I just had (another) negative icon experience in Microsoft Word. At such times, when my ire is at its height, I tend to go off into long rants to the effect that the present proliferation of icons is threatening to return our civilization to the Stone Age, or at least to a time in history before the invention of writing — which I consider to be one of humankind’s greatest achievements. On this particular occasion, however, I was brought around to a slightly more balanced position by a serious conversation with my Millennial-generation son.
My son pointed out that he had grown up with icons and more or less takes them for granted. Some of them are pretty widely recognized and are used across different platforms. He also observed that they are not likely to go away any time soon. As he said, they have their place.
Yes, they do. They save space on the small screens of many electronic devices where it would be totally impractical to spell everything out in writing. They are not tied to a specific language, and so can potentially be more “universal” than written labels. On the other hand, this potential is limited by the fact that images have cultural context too. In fact, it’s pretty hard to come up with a universally understood icon.
Some of the better icons are:
The arrow, used to denote direction. This one probably goes back to the Stone Age. It’s practically a dinosaur. Since bows and arrows are not commonplace anymore, however, its meaning has become culturally determined to a large extent.
The skull and cross-bones, used to indicate a poison or other potentially deadly threat. It’s pretty hard to argue with this one, although I once read about a tribe somewhere that keeps the bones of ancestors lying around their houses. Skulls might have a rather different meaning to them.
The no (whatever) allowed symbol, by which I mean the red circle with the slanting line across it, superimposed on an image of whatever is meant to be disallowed. The meaning here derives from the fairly universal destructive gesture of crossing something out. Of course, the full meaning is dependent on the iconic quality of the picture of whatever is behind it.

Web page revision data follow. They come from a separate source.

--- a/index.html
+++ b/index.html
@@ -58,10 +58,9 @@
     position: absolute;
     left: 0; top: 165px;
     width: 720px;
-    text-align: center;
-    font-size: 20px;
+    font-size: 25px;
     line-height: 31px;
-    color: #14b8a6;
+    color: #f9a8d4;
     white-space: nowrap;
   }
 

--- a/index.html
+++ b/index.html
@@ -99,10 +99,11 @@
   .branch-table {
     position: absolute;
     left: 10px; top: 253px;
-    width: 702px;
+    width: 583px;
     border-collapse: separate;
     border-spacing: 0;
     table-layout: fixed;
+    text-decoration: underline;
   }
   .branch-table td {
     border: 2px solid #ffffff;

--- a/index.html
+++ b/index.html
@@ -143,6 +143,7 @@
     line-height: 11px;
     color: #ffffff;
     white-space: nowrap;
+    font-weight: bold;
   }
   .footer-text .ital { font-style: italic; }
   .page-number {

The scissors to stand for the word “cut.” This is by far the clearest icon image to have come out of the computer age. The trouble with it is, you still have to know what “cut” means in the digital context, so it is language-dependent.
Maybe you can think of more or better examples.

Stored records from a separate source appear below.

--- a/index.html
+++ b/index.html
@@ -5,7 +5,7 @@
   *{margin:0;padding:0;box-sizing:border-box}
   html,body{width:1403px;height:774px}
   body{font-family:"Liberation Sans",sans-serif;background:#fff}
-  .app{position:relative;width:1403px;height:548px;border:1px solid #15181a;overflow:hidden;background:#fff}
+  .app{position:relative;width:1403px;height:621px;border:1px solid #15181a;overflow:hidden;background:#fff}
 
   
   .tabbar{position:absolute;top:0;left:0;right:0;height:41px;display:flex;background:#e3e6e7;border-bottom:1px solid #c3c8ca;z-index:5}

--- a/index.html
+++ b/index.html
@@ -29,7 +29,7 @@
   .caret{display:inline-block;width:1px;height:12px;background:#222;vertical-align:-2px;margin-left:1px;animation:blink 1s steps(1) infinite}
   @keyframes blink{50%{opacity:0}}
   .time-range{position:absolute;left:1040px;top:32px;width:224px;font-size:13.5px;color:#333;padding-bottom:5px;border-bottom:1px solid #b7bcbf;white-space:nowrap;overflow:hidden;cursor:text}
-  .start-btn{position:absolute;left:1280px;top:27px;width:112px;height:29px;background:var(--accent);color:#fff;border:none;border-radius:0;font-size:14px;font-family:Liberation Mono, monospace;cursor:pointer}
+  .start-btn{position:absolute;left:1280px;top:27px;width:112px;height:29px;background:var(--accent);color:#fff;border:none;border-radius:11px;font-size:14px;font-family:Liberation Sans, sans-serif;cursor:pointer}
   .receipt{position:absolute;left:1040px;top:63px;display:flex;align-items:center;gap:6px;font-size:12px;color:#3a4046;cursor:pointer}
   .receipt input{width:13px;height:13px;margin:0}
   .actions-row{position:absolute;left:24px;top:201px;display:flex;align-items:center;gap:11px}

Here’s the thing about images and icons: Not every image makes a good icon. To be good for this, the image has to be, well, iconic. That is, it needs to be visually simple, memorable, and endowed with relatively unambiguous meaning.
I’ll say it again. A good icon must be:
1. visually simple
3. endowed with relatively unambiguous meaning
That’s a tall order. Not very many images can live up to it, and an awful lot of the icons that are strewn willy-nilly across our computer screens fall woefully short. My son and I concluded that icons work best when they are widely used over long periods of time so that they come to have general instant recognition. We agreed that the practice of concocting novel icons to represent specialized functions in specific software applications is just plain wrong-headed. They have no generally-accepted meaning, and users expend effort to memorize them only to frequently have them disappear in the next incarnation of the program. They’re particularly useless when they aren’t even good icons based on the three criteria stated above – and most of them aren’t.
So this is for whoever it was at Microsoft who decided to substitute a totally un-memorable and not very descriptive icon for the “new style” button in Microsoft Word: You know who you are and you blew it! You failed the useful new icon creation test. (Cue sound of rude, annoying buzzer.)
So what do you think? Are there any icons you have come to know and love? Any you think should be relegated to icon hell?